DIRECTIONS:
From the line with "[600,154,610,163] • -> (942, 209) //" to the line with "[827,302,859,313] This ->", retype each line exactly as it stands in the records below, but skip the pictures.

*** Opening DATA TO PROCESS ***

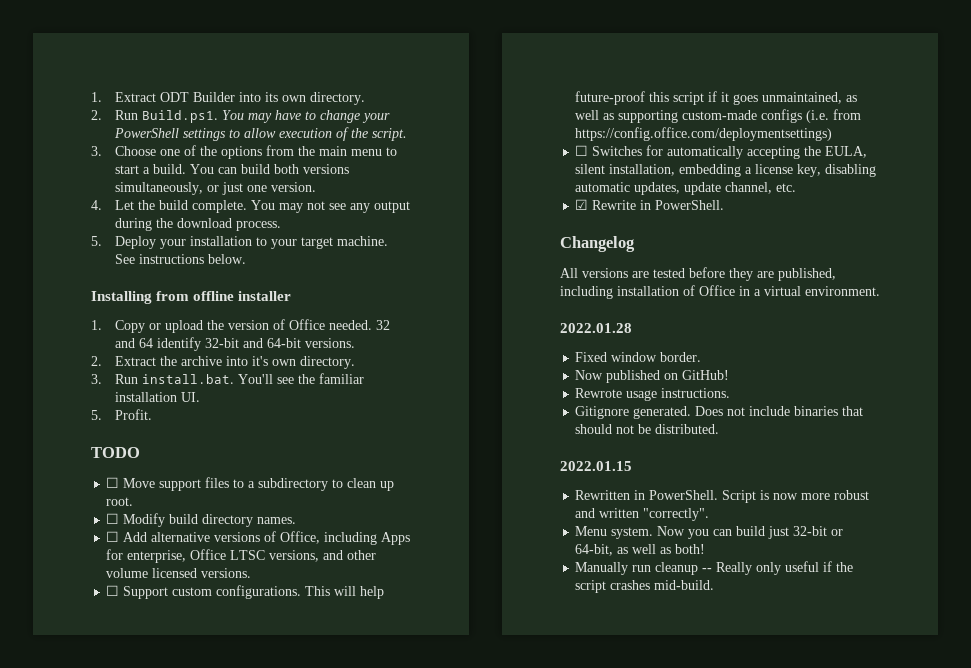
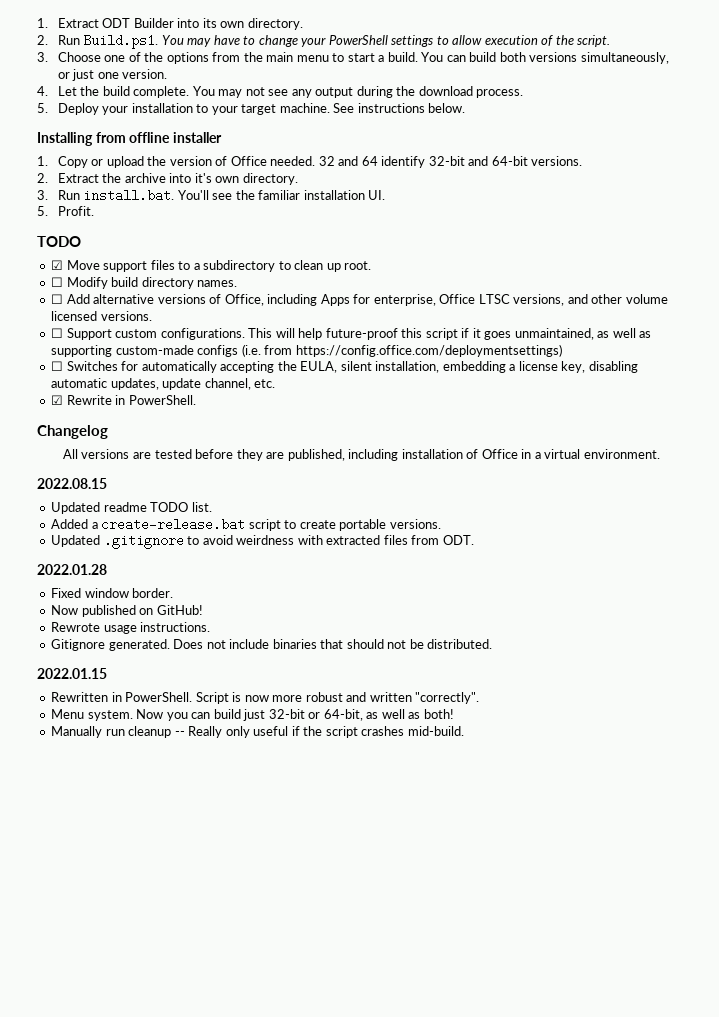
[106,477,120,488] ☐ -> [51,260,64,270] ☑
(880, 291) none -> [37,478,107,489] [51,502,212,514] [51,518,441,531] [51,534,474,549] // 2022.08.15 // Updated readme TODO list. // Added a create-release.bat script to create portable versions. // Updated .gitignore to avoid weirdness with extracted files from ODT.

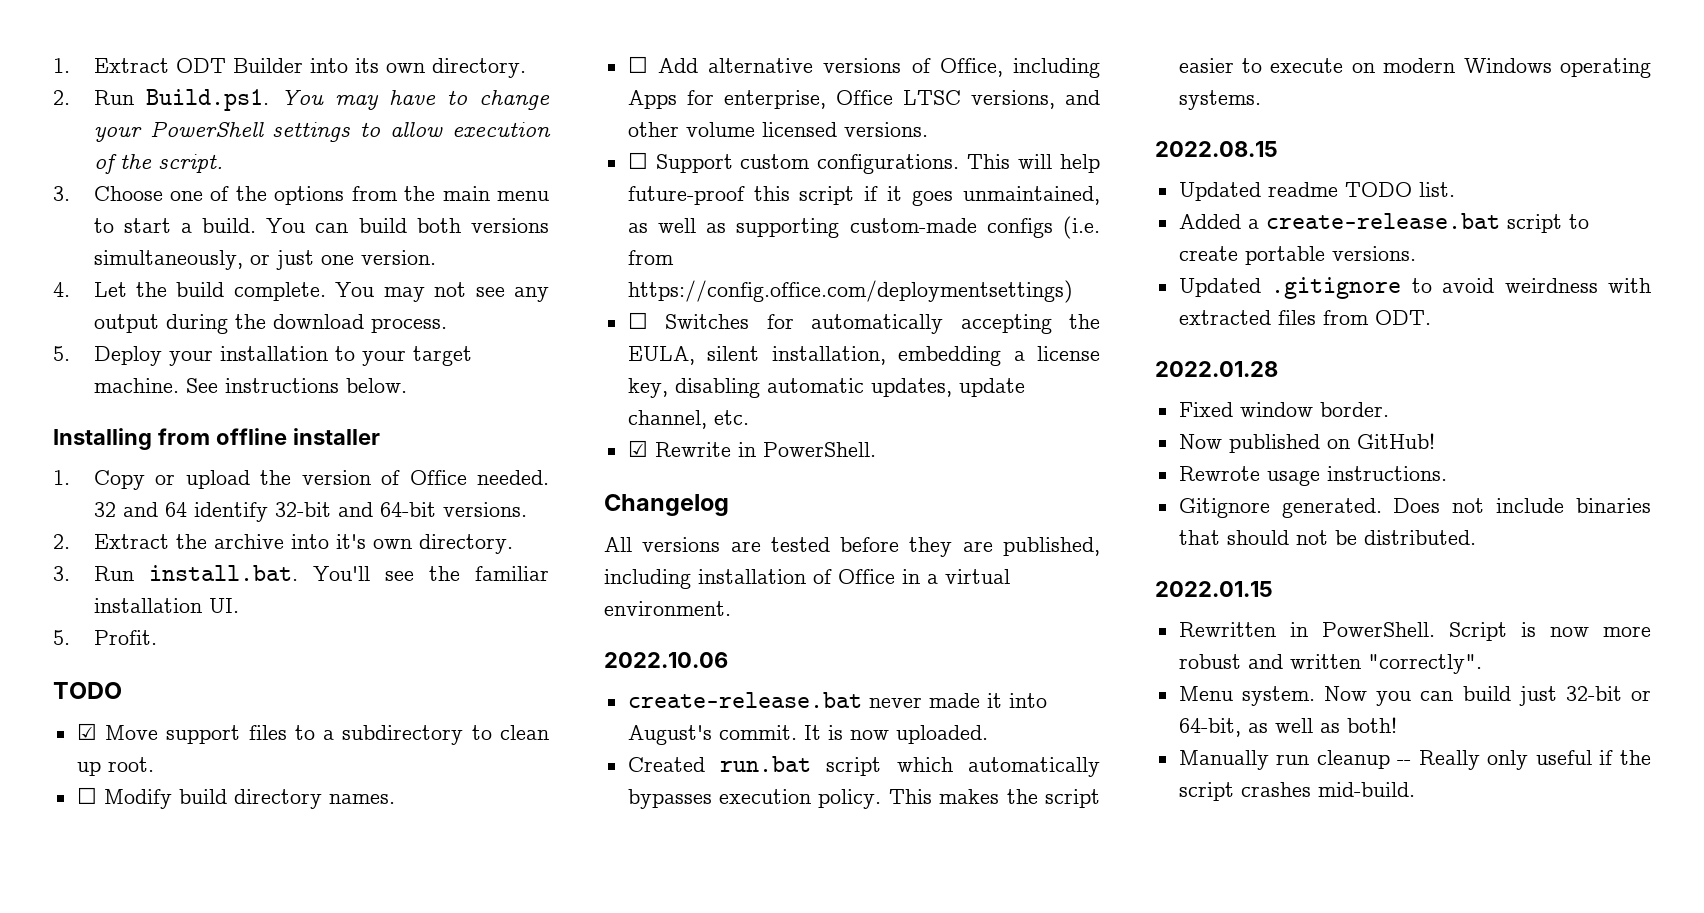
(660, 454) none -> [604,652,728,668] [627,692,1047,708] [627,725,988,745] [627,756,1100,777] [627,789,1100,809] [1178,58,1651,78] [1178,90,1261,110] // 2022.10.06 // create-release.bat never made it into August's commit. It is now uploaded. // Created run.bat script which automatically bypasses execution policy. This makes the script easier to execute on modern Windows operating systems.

*** Closing DATA TO PROCESS ***
*** Opening DATA TO PROCESS ***

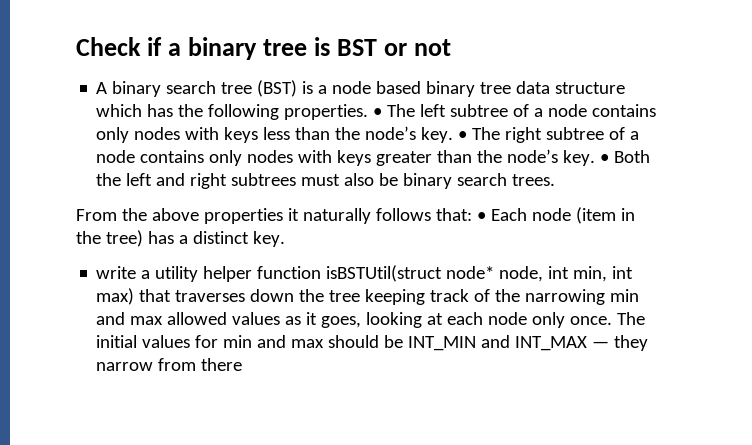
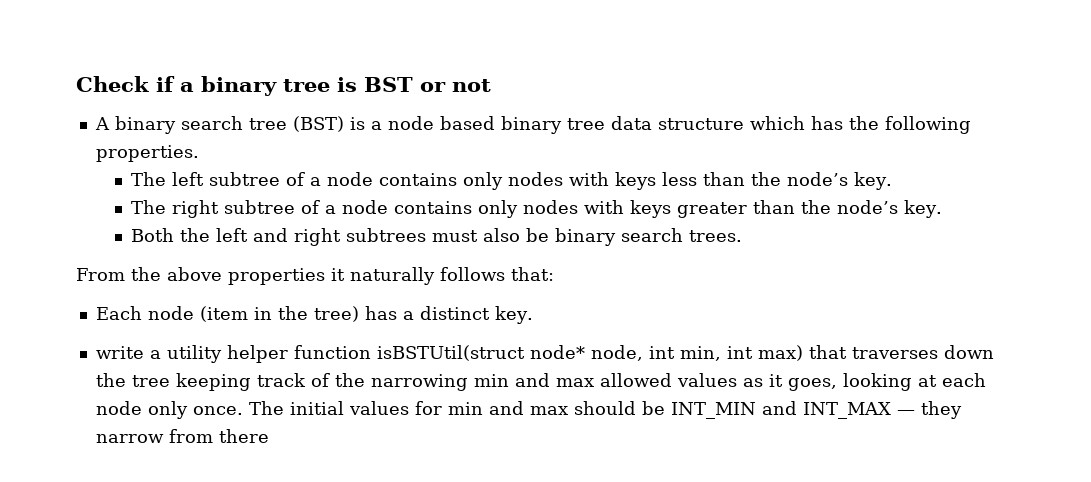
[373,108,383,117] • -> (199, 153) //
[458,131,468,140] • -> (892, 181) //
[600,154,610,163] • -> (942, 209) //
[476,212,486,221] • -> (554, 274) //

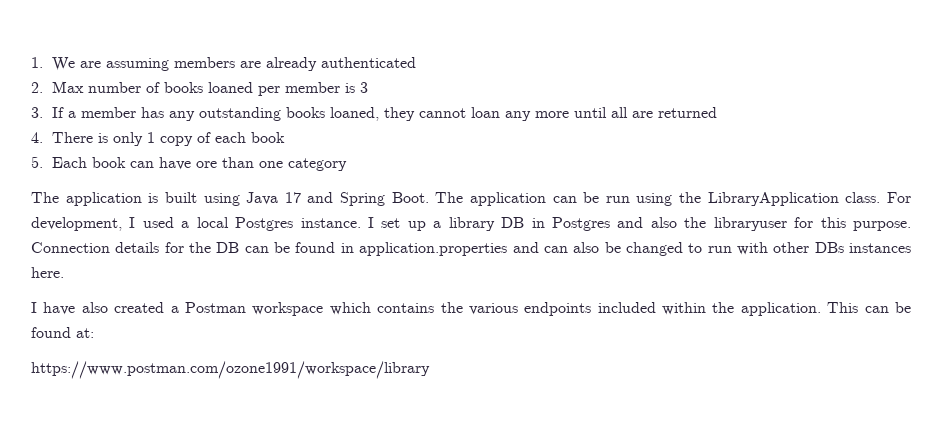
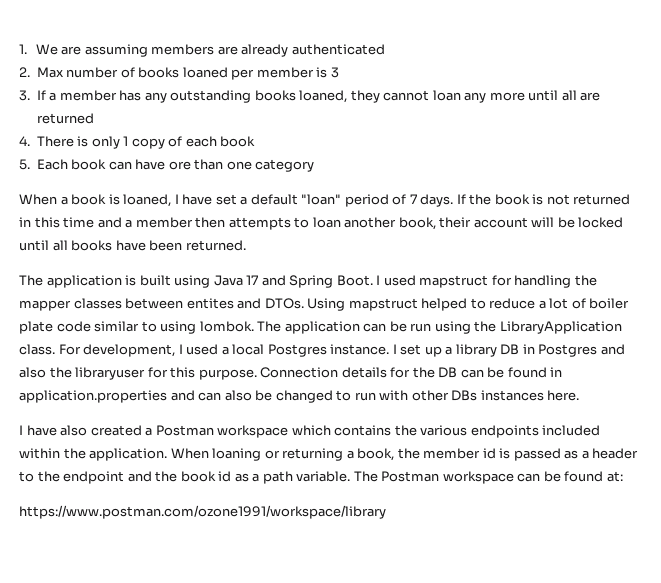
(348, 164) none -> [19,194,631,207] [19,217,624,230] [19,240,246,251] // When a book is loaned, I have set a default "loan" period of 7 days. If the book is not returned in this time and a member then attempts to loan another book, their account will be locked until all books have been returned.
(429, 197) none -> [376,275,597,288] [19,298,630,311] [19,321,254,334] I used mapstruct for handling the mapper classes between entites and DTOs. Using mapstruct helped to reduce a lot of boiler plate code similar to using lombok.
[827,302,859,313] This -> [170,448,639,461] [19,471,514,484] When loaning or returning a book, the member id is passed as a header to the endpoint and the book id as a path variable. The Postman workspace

*** Closing DATA TO PROCESS ***

EXERCISE RESULT:
[600,154,610,163] • -> (942, 209) //
[476,212,486,221] • -> (554, 274) //

(348, 164) none -> [19,194,631,207] [19,217,624,230] [19,240,246,251] // When a book is loaned, I have set a default "loan" period of 7 days. If the book is not returned in this time and a member then attempts to loan another book, their account will be locked until all books have been returned.
(429, 197) none -> [376,275,597,288] [19,298,630,311] [19,321,254,334] I used mapstruct for handling the mapper classes between entites and DTOs. Using mapstruct helped to reduce a lot of boiler plate code similar to using lombok.
[827,302,859,313] This -> [170,448,639,461] [19,471,514,484] When loaning or returning a book, the member id is passed as a header to the endpoint and the book id as a path variable. The Postman workspace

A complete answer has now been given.